Sembra molto chiaro come l'urgenza per gli Arcade Fire fosse quella di dover realizzare un album che non solo parlasse ma affrontasse di petto un periodo molto pubblico della storia della band senza approfondire eccessivamente la questione. Circle of Trust, in questo, sembra parlare molto e dire poco. Sei minuti di parole, sei minuti di melodie che non riescono a graffiare, che talvolta paiono scimmiottare dei fratelli poco evoluti dei Depeche Mode. Ne esce fuori un pezzo poco lucido, molto emotivo (e non per forza è un male, sia chiaro) ma che pecca in sincerità. In molti pezzi, si sente chiaramente che Butler stia cercando continuamente di riconquistare la fiducia di Chassagne, con l'apparentemente tenera I Love Her Shadow che ribadisce il messaggio
Want you tell me everything about your hometown and the stars
Wanna make new constellations from your permanent scars
We never met but I remember who you are
I remember who you are
Se a cantarle è un uomo che, probabilmente, ha utilizzato i social media per contattare potenziali partner sessuali tra le giovani fan della band, la prospettiva che si ha di queste parole è quantomeno quella di sdegno.

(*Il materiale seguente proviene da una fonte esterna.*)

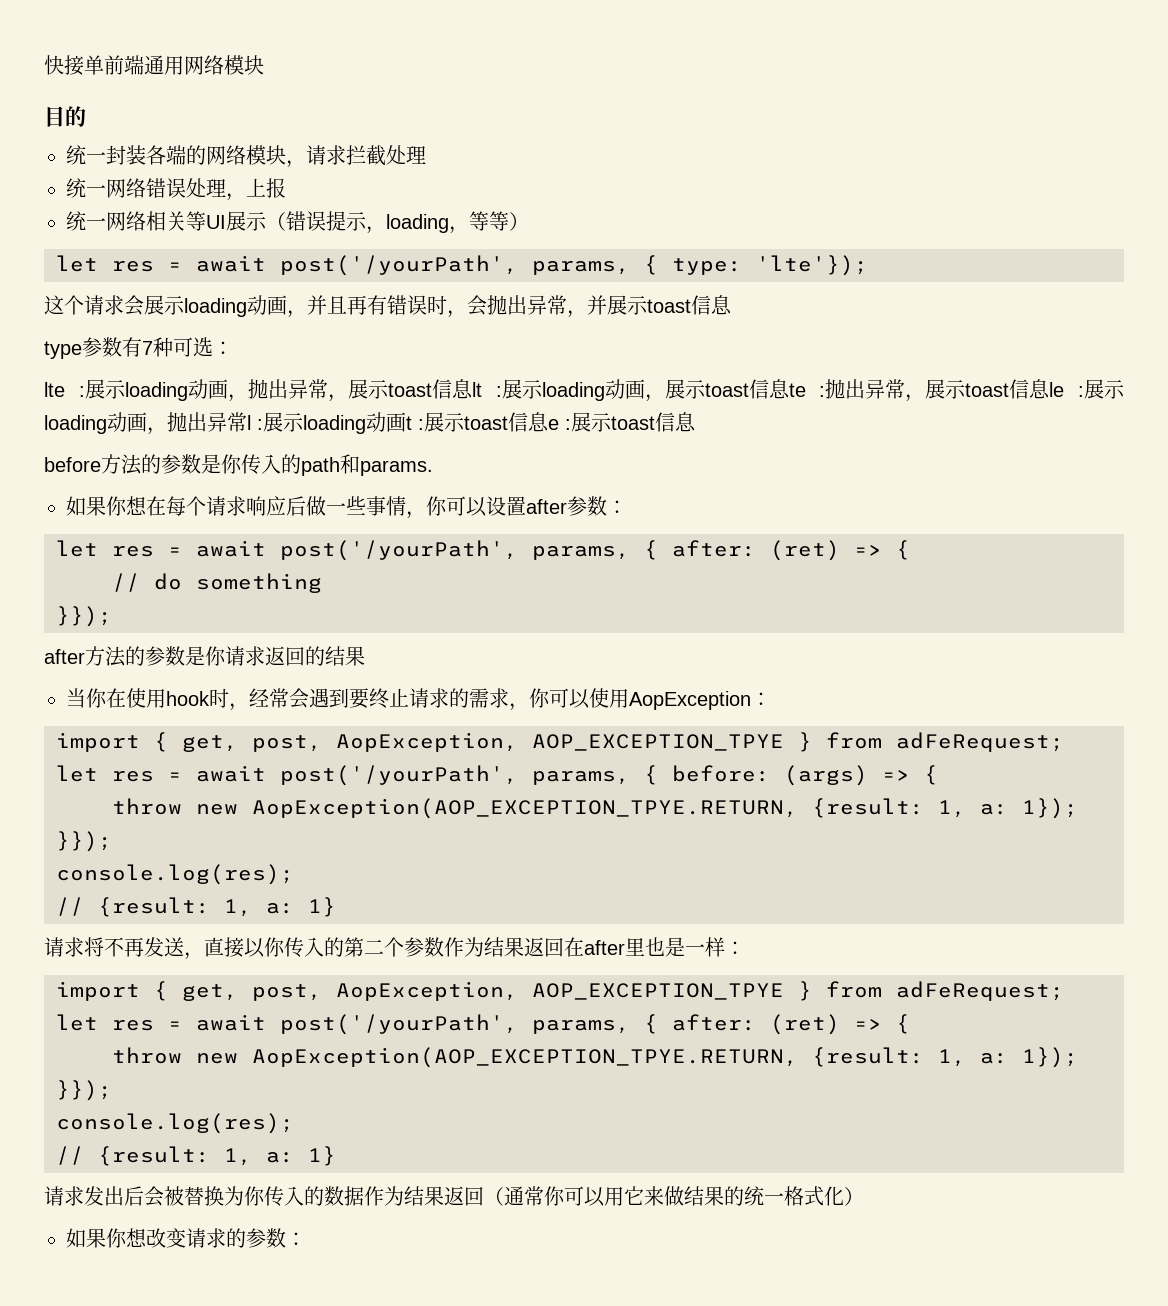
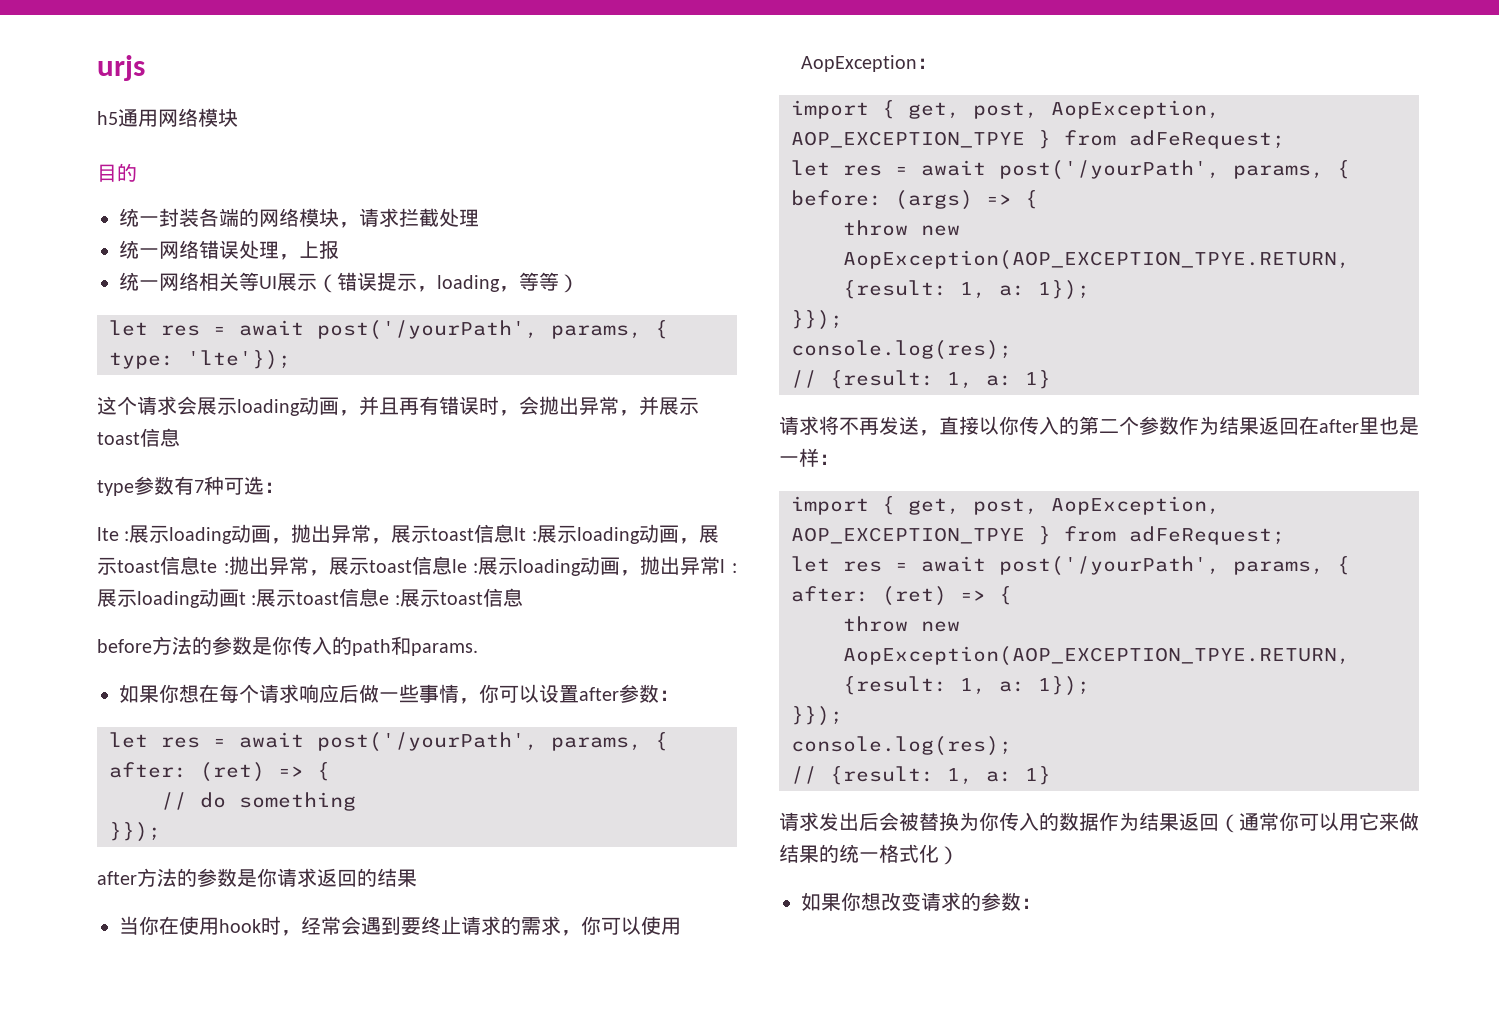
[44,55,144,76] 快接单前端 -> [97,55,145,81] [97,111,118,125] urjs // h5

Ma allora va tutto male? Suona tutto peggio rispetto al passato? Non per forza. Basta prendere Alien Nation, un barlume di speranza all'interno del lavoro, che suona come un pezzo b-side dei vecchi tempi andati di Reflektor. Le sue tipiche sfumature post punk c'entrano poco con l'economia generale del disco ma, in un qualche modo, funzionano. Di buono c'è anche la successiva Ride or Die. Una chitarra fa da eco e cassa di risonanza al canto tremante di Butler ed è forse il brano che più riesce a trasmettere qualcosa di realistico. Si tratta comunque di un'eccezione all'interno di più di quaranta minuti di disco.
Quello che lascia Pink Elephant, una volta arrivati alla fine, è la forte mancanza di quella apertura verso l'altro e, quindi, verso i fan. Parla tanto ma dice poco. Non ha trovato ancora le parole per esprimersi a pieno, per chiedere scusa. Si tratta di un disco arrivato troppo prematuramente. Non va mai al sodo, ci prova spesso, anzi continuamente, ma non ci riesce e sembra in lotta per trovare una possibile via d'uscita dal deserto.
I tried to be good
But I'm a real boy
My heart's full of love
It's not made out of wood
Questa non è di certo scrittura elevata alla quale ci avevano abituati con capolavori come The Suburbs. Gli Arcade Fire, forse per la prima volta nella loro carriera, hanno fatto il compitino, nulla di più. In WE e Everything Now che, ripetiamo, non erano dei capolavori senza tempo, c'era ancora la sensazione che Butler e soci stessero cercando con tutte le loro forze di creare qualcosa di innovativo. A volte riuscendoci anche molto bene. Con Pink Elephant, assistiamo ad una candela di cera raffigurante un elefante, proprio come la copertina, che fatica a mantenere acceso quel fuoco che li ha sempre contraddistinti. Sembra che sopra questo disco sia stato messo un bicchiere che ha succhiato tutto l'ossigeno e, quindi, per osmosi, le idee di un duo che, stando così le cose, pare abbia veramente poco da dire.